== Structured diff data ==
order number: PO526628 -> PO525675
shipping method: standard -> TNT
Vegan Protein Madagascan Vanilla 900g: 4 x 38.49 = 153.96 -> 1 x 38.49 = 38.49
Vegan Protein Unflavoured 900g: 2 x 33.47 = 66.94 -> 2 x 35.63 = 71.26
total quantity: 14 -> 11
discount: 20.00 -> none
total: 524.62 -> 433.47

==

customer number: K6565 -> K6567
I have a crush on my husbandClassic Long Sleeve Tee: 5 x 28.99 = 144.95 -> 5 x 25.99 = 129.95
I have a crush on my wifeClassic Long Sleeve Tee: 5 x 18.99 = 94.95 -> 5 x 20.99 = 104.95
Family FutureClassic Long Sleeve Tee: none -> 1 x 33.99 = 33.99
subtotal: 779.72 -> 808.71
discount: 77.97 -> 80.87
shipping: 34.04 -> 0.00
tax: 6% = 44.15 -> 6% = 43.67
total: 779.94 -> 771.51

== GOAL OF THE EXERCISE ==
Look above for the line with "subtotal: 779.72 -> 808.71" and the line with "total: 779.94 -> 771.51". Write out those two lines and all the lines between them, exactly, and no others.

== REPLY ==
subtotal: 779.72 -> 808.71
discount: 77.97 -> 80.87
shipping: 34.04 -> 0.00
tax: 6% = 44.15 -> 6% = 43.67
total: 779.94 -> 771.51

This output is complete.